Today we visit the incredible ‘Royal Mile’ in Budongo Forest. Known as Uganda’s best birding site, it is not uncommon to see 50 plus species in just 2-3 hours. Specials here include the Ituri batis, lemon-billed crombec and the dwarf kingfisher.
In the afternoon we make the short journey to Murchison Falls National Park.
Day 15: Murchison Falls National Park
Our time in Murchison Falls starts with a boat trip to the base of the spectacular falls, where the River Nile forces itself through a 7m gap before plunging 43m into a frothing pool. In addition to the birds you should keep an eye out for large crocodiles (said to be the largest in Africa) and hippos.

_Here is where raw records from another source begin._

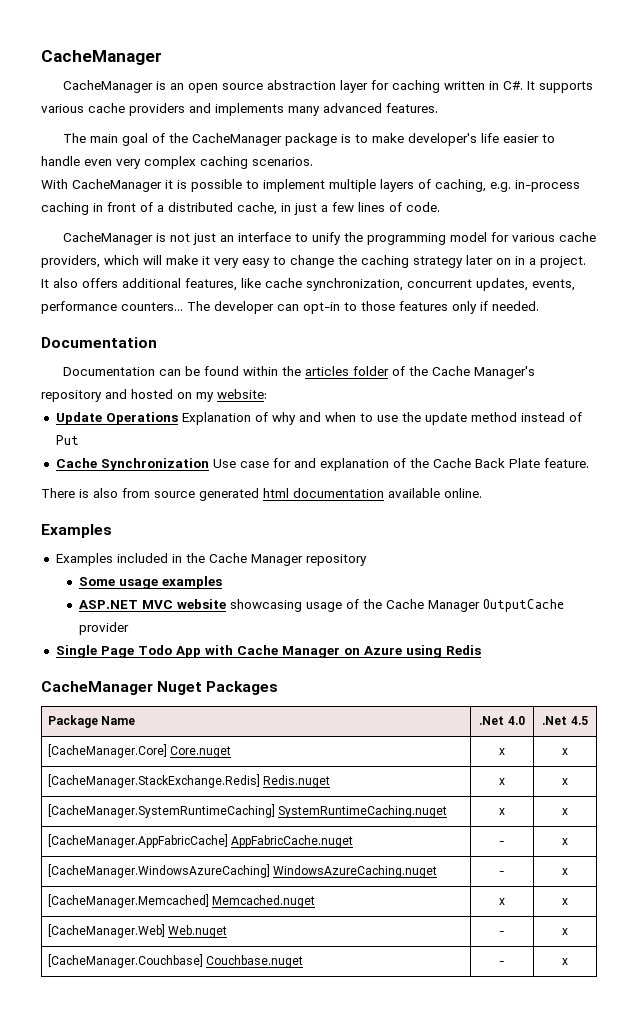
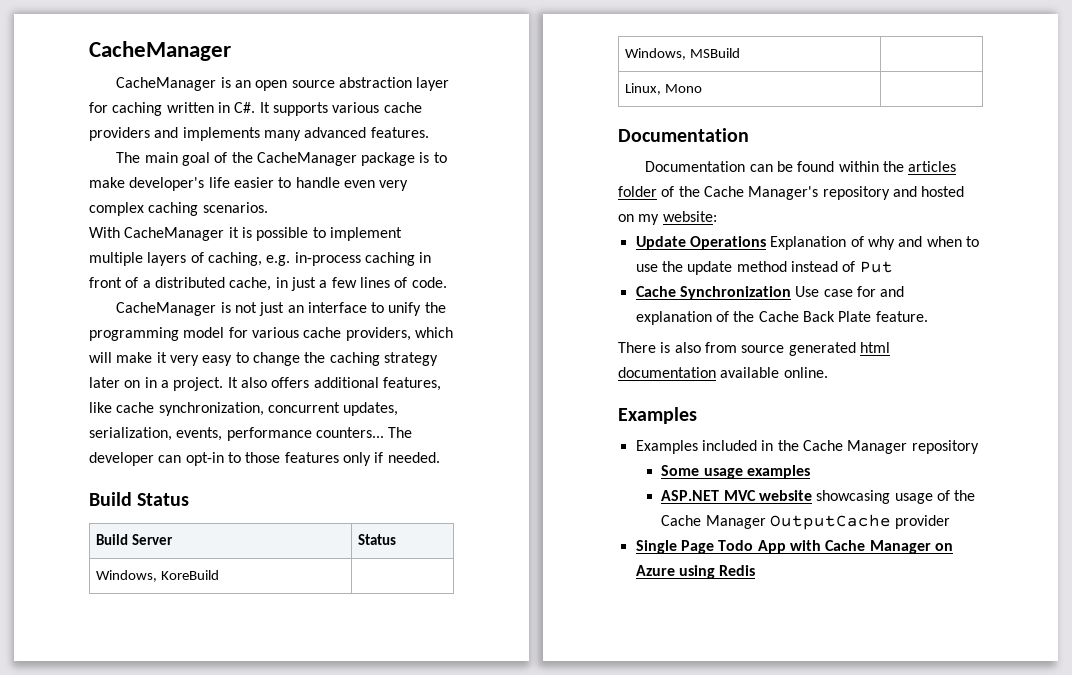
- It also offers additional features, like cache synchronization, concurrent updates, events, performance counters...
+ It also offers additional features, like cache synchronization, concurrent updates, serialization, events, performance counters...
+ Build Status
+ Build Server | Status
+ Windows, KoreBuild |
+ Windows, MSBuild |
+ Linux, Mono |
- CacheManager Nuget Packages
- Package Name | .Net 4.0 | .Net 4.5
- [CacheManager.Core] Core.nuget | x | x
- [CacheManager.StackExchange.Redis] Redis.nuget | x | x
- [CacheManager.SystemRuntimeCaching] SystemRuntimeCaching.nuget | x | x
- [CacheManager.AppFabricCache] AppFabricCache.nuget | - | x
- [CacheManager.WindowsAzureCaching] WindowsAzureCaching.nuget | - | x
- [CacheManager.Memcached] Memcached.nuget | x | x
- [CacheManager.Web] Web.nuget | - | x
- [CacheManager.Couchbase] Couchbase.nuget | - | x

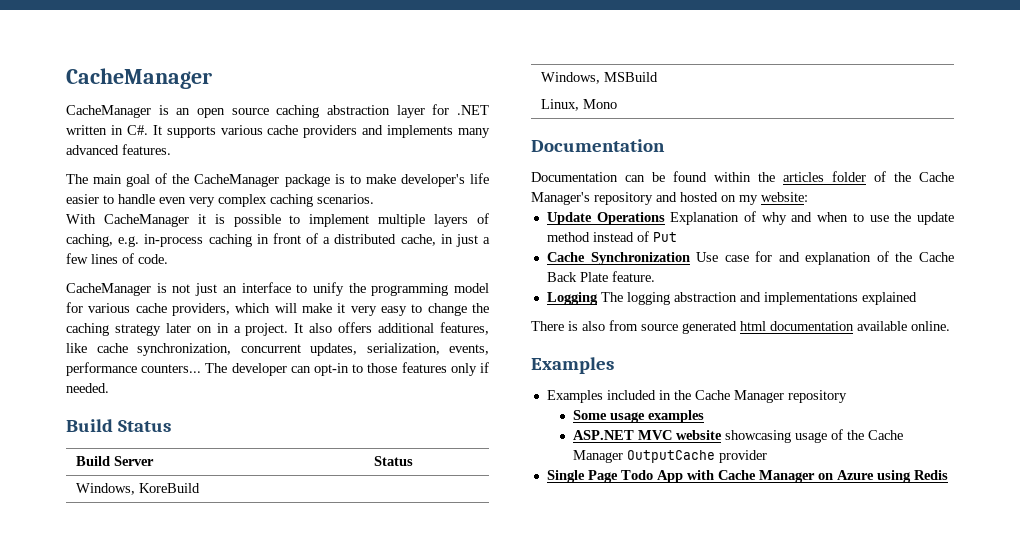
- CacheManager is an open source abstraction layer for caching written in C#. It supports various cache providers and implements many advanced features.
+ CacheManager is an open source caching abstraction layer for .NET written in C#. It supports various cache providers and implements many advanced features.
+ Logging The logging abstraction and implementations explained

This is another great park for bird watching, with 460 species including 53 raptors. It is also one of the best places in the world to observe the shoebill stork. The wildlife here is equally as impressive with 76 species of mammal and the largest chimpanzee population in East Africa.

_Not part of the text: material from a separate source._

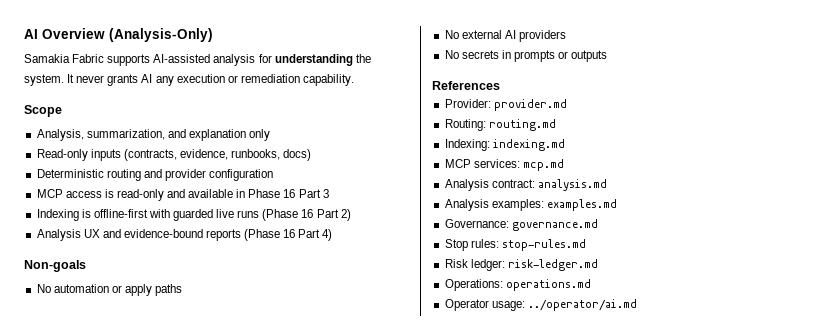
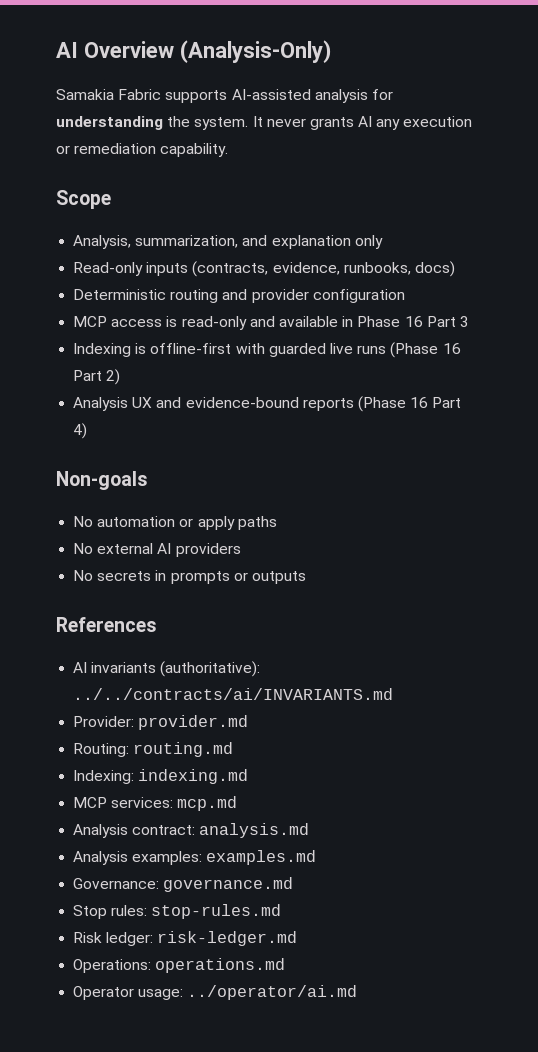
+ AI invariants (authoritative): ../../contracts/ai/INVARIANTS.md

Our afternoon is spent driving across the rolling plains on the look out for impressive specimens such as the secretary bird, black-chested snake eagle and tawny eagle.
Day 16: Murchison Falls National Park
A full day of game drives on the look out for grassland and savannah species and wildlife. Good chances to see elephant, lion, hyena, giraffe, buffalo and antelope.
Day 17: Murchison Falls – Kampala
A last chance to see the incredible falls, this time from the top. We combine this with a morning game/birding drive, and another opportunity to spot the more elusive species. This is also a great chance to see the impressive goliath heron and African fish eagle.
We then set off for the long drive to Kampala (approximately 5 hours).
Day 18: Mpanga Forest
It’s a short drive to the pleasant Mpanga Forest, just 35km from Kampala. This small medium altitude rainforest is a well developed eco tourism site, with several interesting trails and bird watching opportunities.
It is home to over 180 bird species, red-tailed monkeys and bushbuck amongst other species. We spend a full day on the Base Line and Hornbill trails before returning to Kampala.
Day 19: Mabira Forest
An hour’s drive from Kampala, take us to Mabira Forest. This is one of Uganda’s largest surviving natural forests and one of most important ornithological sites. In addition to the 300 plus species of birds in the forest, keep an eye out for red-tailed monkeys and the 218 butterfly species.
Day 20: Mabira Forest – Kampala
Depending on your departure time, we will return to Mabira Forest for a last morning’s twitching before heading back to Kampala or Entebbe where the tour ends.